WeCommerce is a holding company of small software businesses that service Shopify merchants’ software needs. They operate in three main segments:
Themes
Apps
Services
Apps and Themes are the biggest and frankly, better businesses compared to services. This is where the focus of the business will be as the growth has been geared towards ramping up this revenue stream.
Recent data suggests about 1.75 million merchants worldwide and this number is growing at a rapid clip as of late. Shopify touts 12 Billion dollars in partner revenues. The overarching global tailwind is the 25% e-commerce growth, of which Shopify makes up a fast growing and significant market share. The penetration rate is around 5% of the whole e-commerce sector and one would assume they still have a nice runaway for growth.
Obviously, you are familiar with Constellation Software which buys at low multiples 1 to 2x revenue while WeCommerce is acquiring at higher multiples. More on acquisition later. Management has guided for 25% consolidated organic growth during their roadshow.
Management
Founder, Andrew Wilkinson is a director and owns a significant stake at 29% of outstanding shares. In all, He and founder and chairman, Chris Sparling, have years of experience with buying up small internet and software related businesses in his private holding company, Tiny. He has done well with this model and has the reps in to know how to do it well. Tiny, their digital marketing agency, acquired 30 businesses and created around $1B of value with very little outside capital or debt during the last 15 years. WeCommerce says on their website that Tiny was an “An overnight success, 15-years in the making.” which shows management focus on patience and long term-thinking.
Recently, Andrew has moved aside as chairman and stays on as a director while they have hired an outsider in Alex Persson, former co-founder of a tech investment group within Jefferies. Chris has moved from CEO to the Chairman seat.
They promote themselves as a decentralized organization which is perfect for this type of business model as can be demonstrated by the success of businesses like Constellation Software who are the poster child for the serial acquirers model.
They hired an employee of Constellation Software, Jordan Taub, Director M&A who started on November 1st 2021.
The management team also claims to have advantages for making acquisitions as they keep things simple compared to some of the competitors such as private equity. They claim to make offers to eligible sellers that fit the criteria within 7 days and close by 30 days after some due diligence. The criteria they look for is profitability, organic growth, and sticky customers.
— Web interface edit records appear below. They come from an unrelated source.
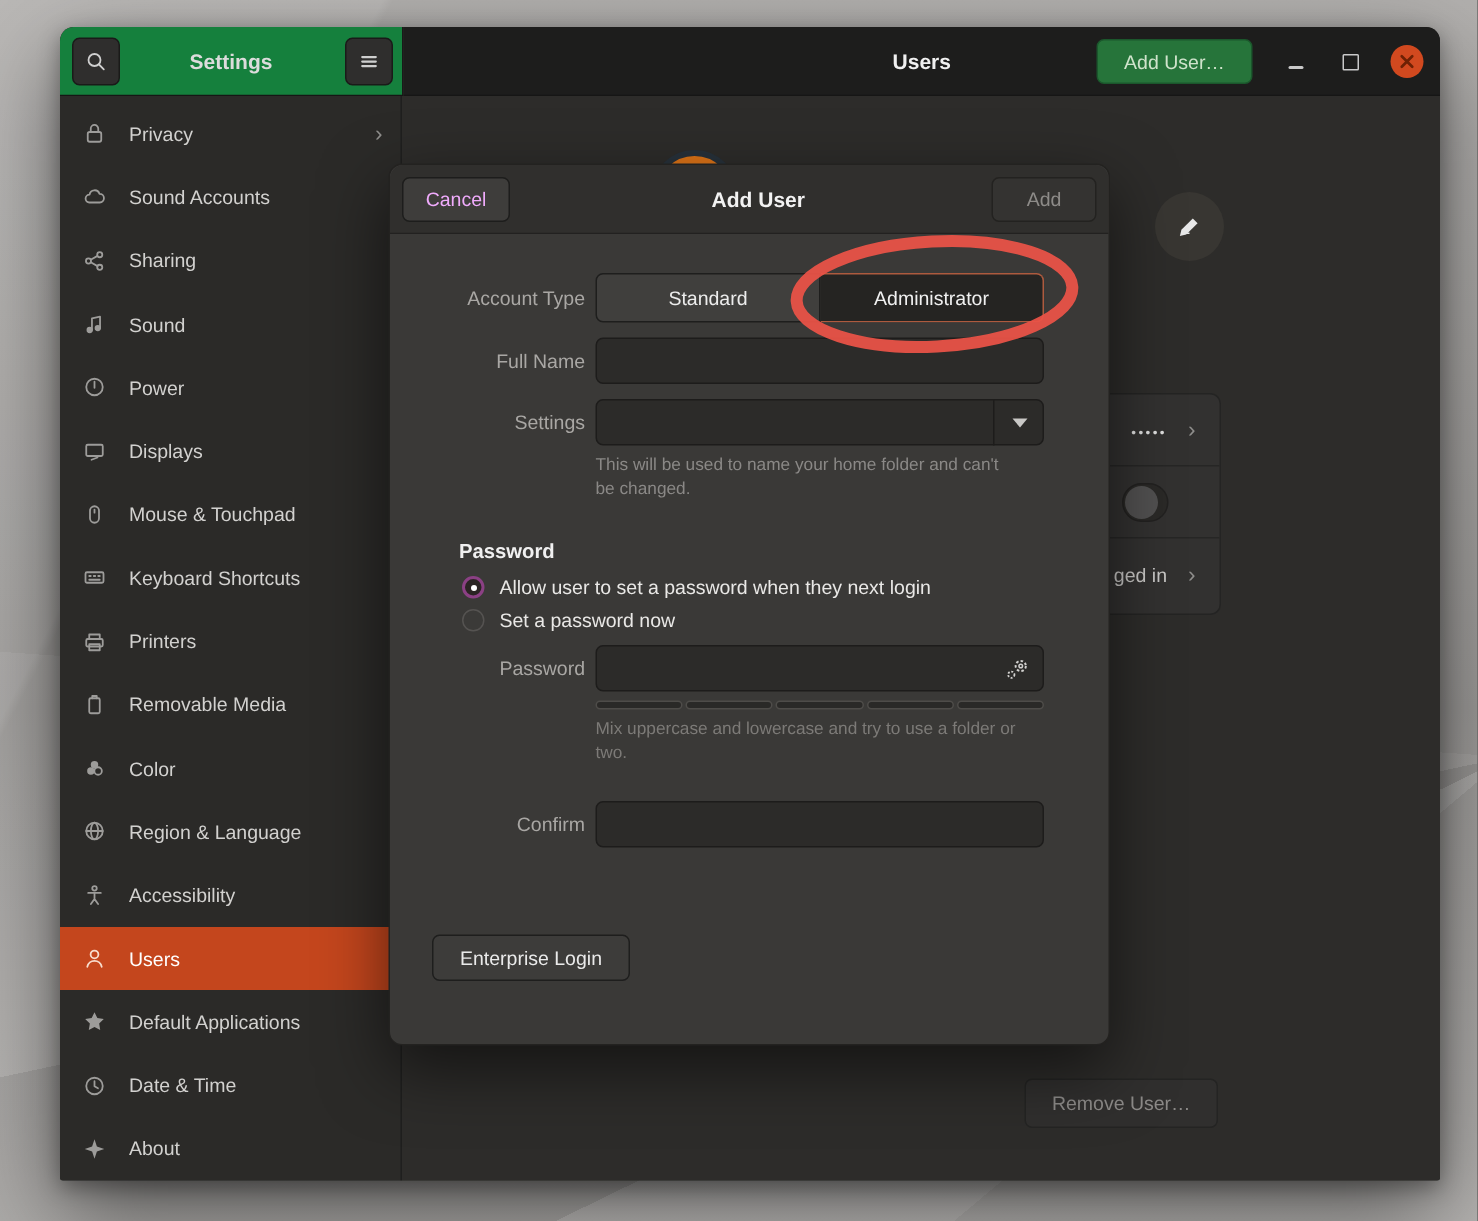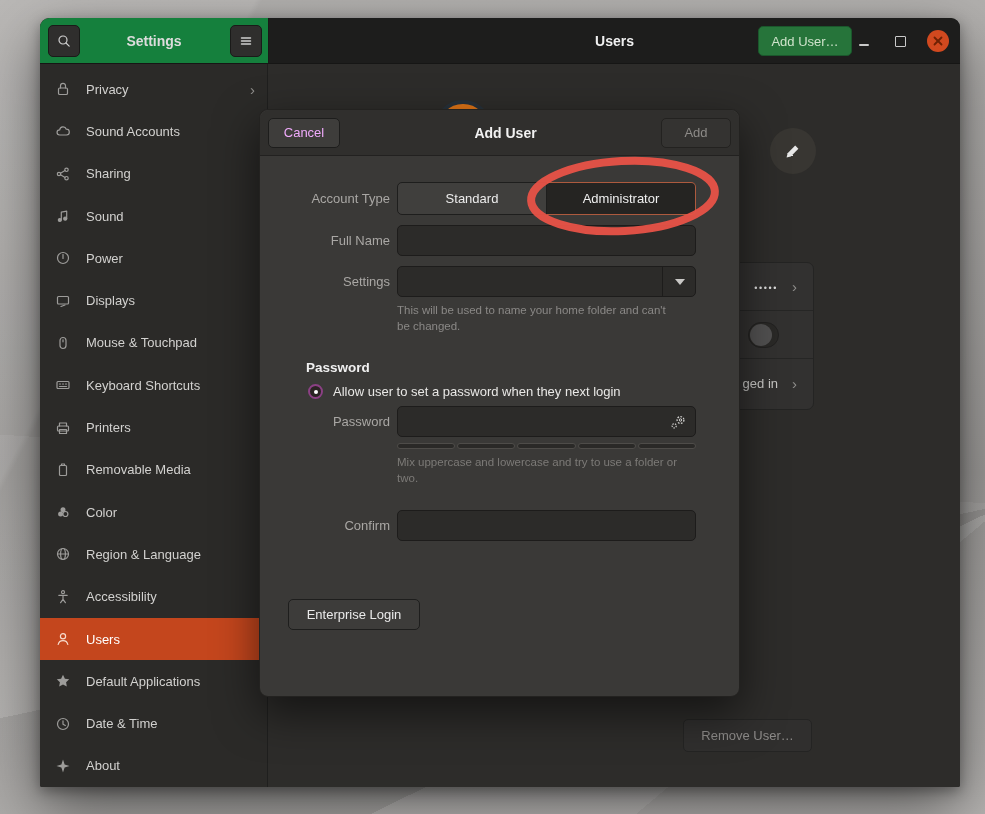--- a/index.html
+++ b/index.html
@@ -36,21 +36,21 @@
     position:absolute;top:7px;width:32px;height:32px;border-radius:5px;
     background:#2f2e2d;border:1px solid #1a1a19;
     display:flex;align-items:center;justify-content:center;box-sizing:border-box;
   }
   .tb-title{
     position:absolute;left:0;right:0;top:0;height:46px;
     display:flex;align-items:center;justify-content:center;
     color:#dcdcdc;font-weight:bold;font-size:14px;pointer-events:none;
   }
   .add19user-btn{
-    position:absolute;top:8px;right:108px;width:94px;height:30px;
+    position:absolute;top:8px;right:125px;width:104px;height:30px;
     background:#26743a;border:1px solid #1b572c;border-radius:5px;
     color:#cfe3cb;font-size:13px;display:flex;align-items:center;justify-content:center;
     box-sizing:border-box;
   }
   .winctl{position:absolute;top:12px;width:24px;height:22px;display:flex;align-items:center;justify-content:center;}
   .ctl-min{right:84px;} .ctl-max{right:48px;}
   .ctl-close{
     right:11px;width:22px;height:22px;border-radius:50%;
     background:#d1491f;display:flex;align-items:center;justify-content:center;
   }
@@ -394,20 +394,24 @@
           </div>
 
           <div class="hint u-hint">This will be used to name your home folder and can't be changed.</div>
 
           <div class="pw-head">Password</div>
 
           <div class="radio-row">
             <span class="radio on"></span>
             <span>Allow user to set a password when they next login</span>
           </div>
+          <div class="radio-row" style="margin-bottom:9px;">
+            <span class="radio off"></span>
+            <span>Set a password now</span>
+          </div>
 
           <div class="frow" style="margin-bottom:0;">
             <span class="flabel">Password</span>
             <div class="fctl pwfield">
               <input class="tinput" type="password" value="" style="padding-right: 34px;">
               <svg class="gear-ic" width="18" height="16" viewBox="0 0 18 16">
                 <circle cx="11.5" cy="6" r="3.4" fill="none" stroke="#d2d1cf" stroke-width="1.3" stroke-dasharray="1.7 1.4"></circle>
                 <circle cx="11.5" cy="6" r="1.2" fill="none" stroke="#d2d1cf" stroke-width="1"></circle>
                 <circle cx="5.2" cy="11.8" r="2.1" fill="none" stroke="#d2d1cf" stroke-width="1.2" stroke-dasharray="1.3 1.1"></circle>
               </svg>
Most recently they mentioned having 100 million dollars in annual revenue in the acquisition pipeline which, if true, is very significant compared to their current size. They look at between 750 and 1,000 companies each year and buy between three to six. The team seems to make sure to keep the culture of the businesses they are looking to acquire:
"It's really meant that we just wait for the right opportunity where there's a great founder who wants to sell their business to somebody who will understand it. And people sell to us for the same reason they sell to Buffett — because we have a great reputation. We've been doing this for 15 years, and we're founders as well. We found that a lot of private equity firms that approached us over the years kind of looked at our business like a spreadsheet, as something to flip in a few years, lock in some gains. That's not how we look at these businesses, we want to own businesses for ten, twenty, thirty years, and we want to keep the culture intact."
How a millennial's $57,700 charity lunch with Bill Ackman turned into a $46.5 million IPO
Funding Growth
Issuing stock
The company has issued stock to fund the business and will likely continue to some extent. As the business scales, they shouldn’t need to dilute common shareholders as much. Most recently, in the summer of 2021, the company raised around 33 million this way.
Balance sheet
As of the end of Q3 (October 2021) they have reported around 25 million dollars of cash and 61 million of long term debt financed at 3.625%. Liquidity stands at 48 million dollars with the unrestricted cash and leverage available with their current debt facilities. This tells you that while there is some cash available for near term acquisitions, it is not enough to fund the reported pipeline today.
Cash from operations
EBITDA can be viewed to some extent as cash that could be potentially made available to invest in the businesses for growth or for new acquisitions. As it stands today it is not a large number. The Q3 ytd stood at 8 million and even if this number grows to 10-15 million for the year, that leaves only room for a small or a few tiny add on acquisitions to move the needle over the short term. Over a five year period this could become significant in terms of being able to fund growth from cash flows from the business instead of issuing shares.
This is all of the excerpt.